Hi,
Shortly after PBS 4.0 came out, I configured a S3 backup datastore for about 600GB of data. I had verification, prune, and garbage collection jobs running daily after my backup completed. I got a surprise bill 5x my typical amount after configuring PBS to use my Backblaze S3 bucket. The verification jobs always ran for multiple hours each day, even with minimal backup change rate. As you can see in my bill, PBS downloaded 3.5TB of data over the month, even though I did zero restores. It also made 10 MILLION s3 get object requests. I also saw on my internet usage via my IPS and firewall that PBS was using massive amounts of bandwidth during those verification jobs.
This is expected, I'll try to explain what is going on here. The backup protocol is optimized to only upload the necessary data from the client to the server, and from the server to the S3 backend. The client (PVE) will use the fast incremental mode if possible to avoid re-reading and re-uploading unchanged data blocks (chunks). Only these which changed are uploaded and re-indexed, others re-indexed only. For security reasons, the client is only allowed to re-index and skip upload for chunks it has uploaded in the previous backup snapshot, it will re-upload others. The server then checks if that chunk is already known and present on its local datastore cache, avoiding re-upload when possible. This helps to reduce upload requests and bandwidth to the S3 API. Data consistency when uploading to the S3 backend is further assured by check-summing, so it can be assured the data the server has send is also persisted to the S3 object store.

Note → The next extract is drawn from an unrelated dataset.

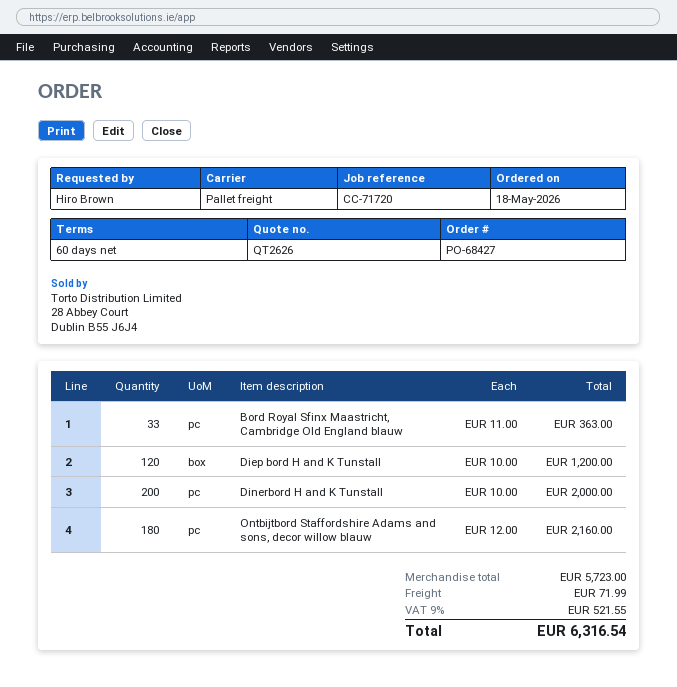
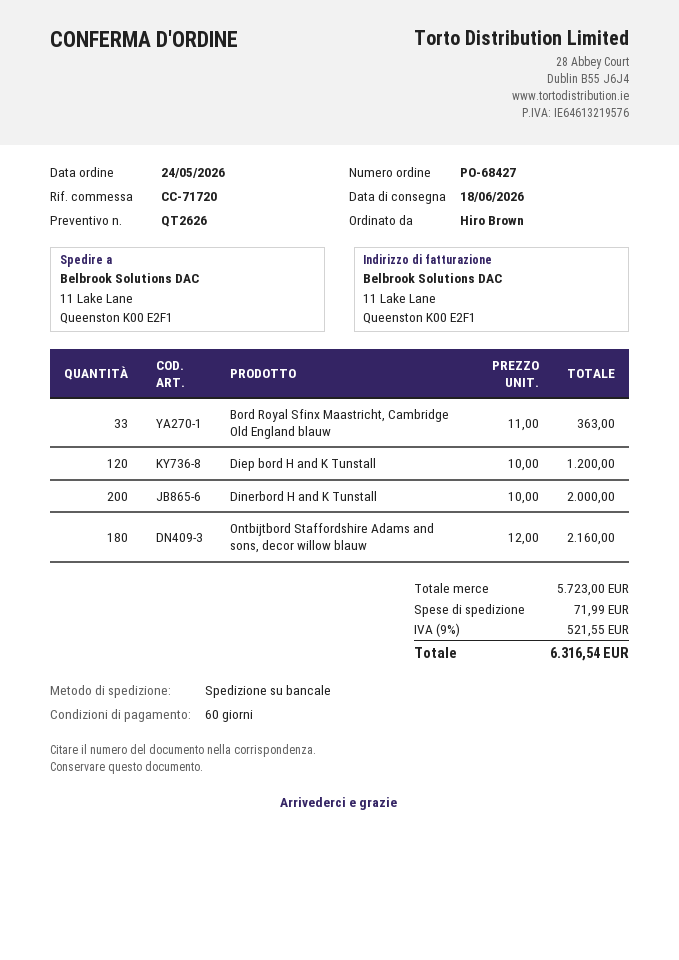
order date: 2026-05-18 -> 2026-05-24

If you now perform a verification of the backup snapshot, the index file referencing all the data chunks will be used to identify all objects which belong to this snapshot and fetch them from the object store, not just the newly uploaded. Once fetched, the chunk data is verified to assure that the data it stores is the data it must contain. This is analogous to what happens on regular datastores. So if you are verifying after each backup snapshot, you are effectively downloading all data chunks just as if you would do a full restore. There is room for improvements regarding the verification process performance and cost effectiveness with ideas floating around on how to do that, but not implemented yet.
For the time being a verification will always fetch the chunk objects from S3, unconditionally. So I would recommend to strongly reduce the frequency at which you do verifications, and to do verifications in bigger patches, not just single snapshots. This is since the verification job has an optimization which avoids re-download and re-verification of already verifyied chunks for the same verification job.
The PBS S3 has had consistent verification failures, although they seem much less often in the latest builds.
But these verification failures were not caused by the data being corrupt, but rather by a bug in the verification logic for s3 backed datastores, which has been fixed since, see
https://bugzilla.proxmox.com/show_bug.cgi?id=6665 and
https://forum.proxmox.com/threads/s3-buckets-constantly-failing-verification-jobs.169875/post-809182. So the verification jobs actually flagged perfectly valid chunks as corrupt, because of transient networking issues.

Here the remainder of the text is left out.